Last week Intel released their Cascade Lake Xeon x2xx series, the long awaited update to 2017’s Purley. Some see this as a minor bug fix, others see it as a new CPU, and SemiAccurate sees it as something in the middle.
When Intel finally launched Purley it was seen as both late and missing a lot of promised features. Broadwell-EP was released in Q1 of 2015, Skylake-EP/Purley in mid-2017, a year later than the intended 18 month server release cadence. Several of the big features like Xpoint/Optane support and Speed Step were MIA as well. Now a bit more than 18 months after that we have the public launch of Cascade lake. All of those missing features are here and better yet there are four new ones.
If you look at the stack there appear to be 40-something SKUs but then there are the prefixes, mainly the memory based M and L variants available for seven models. Depending on how you view things this might add another 14 SKUs to the mix. Likewise the three -Y models with Speed Select on, are they new SKUs or just one bit not blown variants? Like with much of Cascade Lake it depends on how you look at things. What is important is that there are enough SKUs to fit everyone’s needs and a few more niches you didn’t know were needed, and that is before the off-list customer specific variants. Yup, there are a lot of SKUs for Cascade.
Don’t worry, there are really many more
Lets look at the overall picture rather than picking out each individual SKU. We will steer clear of pricing because that will be discussed in another article. In broad strokes Cascade Lake is priced similarly to Skylake and is a little faster, often a little cheaper, and basically a few percent more everything for replacing the x1xx with an x2xx. The interesting bits are in the new suffixes though.
The details Part 1 (Note: You can click to enlarge)
The details Part 2
When Intel announced Skylake-SP they had versions with a -M suffix.

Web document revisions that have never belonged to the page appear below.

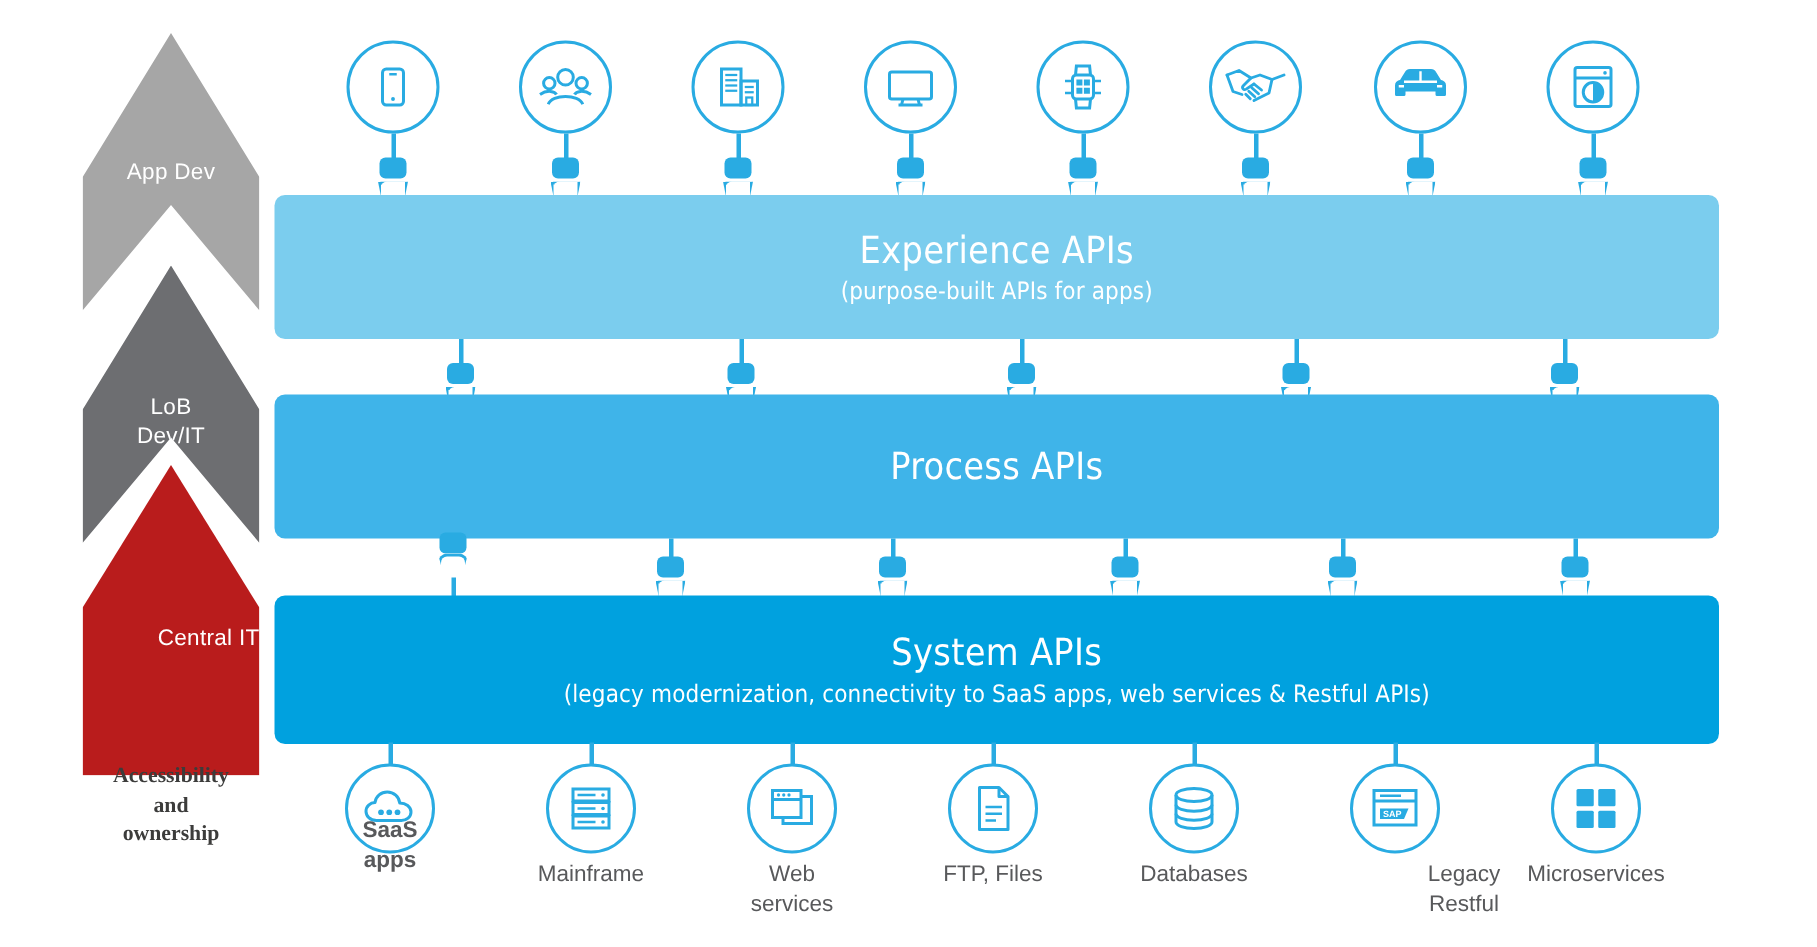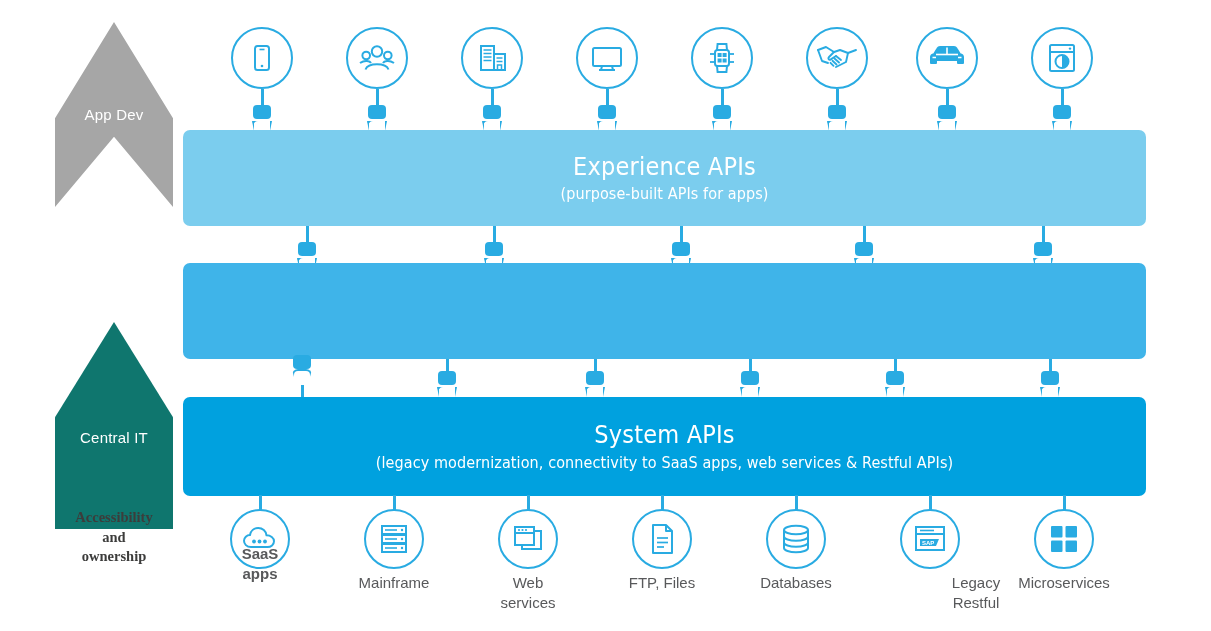--- a/index.html
+++ b/index.html
@@ -29,24 +29,24 @@
     clip-path: polygon(50% 0%, 100% 52%, 100% 100%, 50% 62%, 0% 100%, 0% 52%);
     padding-top: 84px; align-items: flex-start;
   }
   .chev-lob {
     top: 155px; height: 185px;
     background: #6d6e71;
     clip-path: polygon(50% 0%, 100% 52%, 100% 100%, 50% 62%, 0% 100%, 0% 52%);
     padding-top: 86px; align-items: flex-start;
   }
   .chev-cit {
-    top: 300px; height: 207px;
-    background: #0f766e;
+    top: 288px; height: 207px;
+    background: #b91c1c;
     clip-path: polygon(50% 0%, 100% 46%, 100% 100%, 0% 100%, 0% 46%);
-    padding-top: 107px; align-items: flex-start;
+    padding-top: 107px; align-items: flex-start; justify-content: flex-end;
   }
   #access-label {
     position: absolute; left: 46px; top: 508px; width: 136px;
     text-align: center;
     font-size: 14.5px; font-weight: bold; line-height: 1.35;
     color: #3c3c3b;
     font-family: Liberation Serif, serif;
   }
 
   
@@ -122,20 +122,26 @@
   }
 </style>
 </head>
 <body>
 
 <div id="stage">
 
   <div id="chevrons">
     <div class="chev chev-app">
       <span>App Dev</span>
+    </div>
+    <div class="chev chev-lob">
+      <div>
+        <span>LoB</span>
+        <span>Dev/IT</span>
+      </div>
     </div>
     <div class="chev chev-cit">
       <span>Central IT</span>
     </div>
   </div>
 
   <div id="access-label">
     <span>Accessibility</span><br>
     <span>and</span><br>
     <span>ownership</span>
@@ -313,20 +319,21 @@
       <div class="plug"></div>
       <div class="socket"></div>
     </div>
   <div class="conn" style="left:1026px; top:226px;">
       <div class="stem"></div>
       <div class="plug"></div>
       <div class="socket"></div>
     </div>
 
   <div class="bar" id="bar-pro">
+    <div class="bar-title">Process APIs</div>
   </div>
 
   <div class="conn conn-funnel" style="left:285px; top:355px;">
       <div class="stem"></div>
       <div class="plug"></div>
       <div class="socket"></div>
     </div>
   <div class="conn" style="left:430px; top:359px;">
       <div class="stem" style="height:14px;"></div>
       <div class="plug" style="top:12px;"></div>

These parts were for large memory variants, Intel speak for >768GB of DRAM. For this they gouged users, that is the nicest term we can come up with, for an extra $3002. Our objection was not just a sheer price increase, 135% or so on the 6134/M, but what it said to customers.
At the time Intel stated that a tiny fraction of customers needed that capacity and the price of the memory dwarfed the memory tax, both of which are true. The problem is that it says, “you have a second class product” to all who don’t buy the ‘upgrade’, it makes the overwhelming majority of sales look worse. There is no up side to doing this, it seems to us to be a painful own goal on Intel’s part.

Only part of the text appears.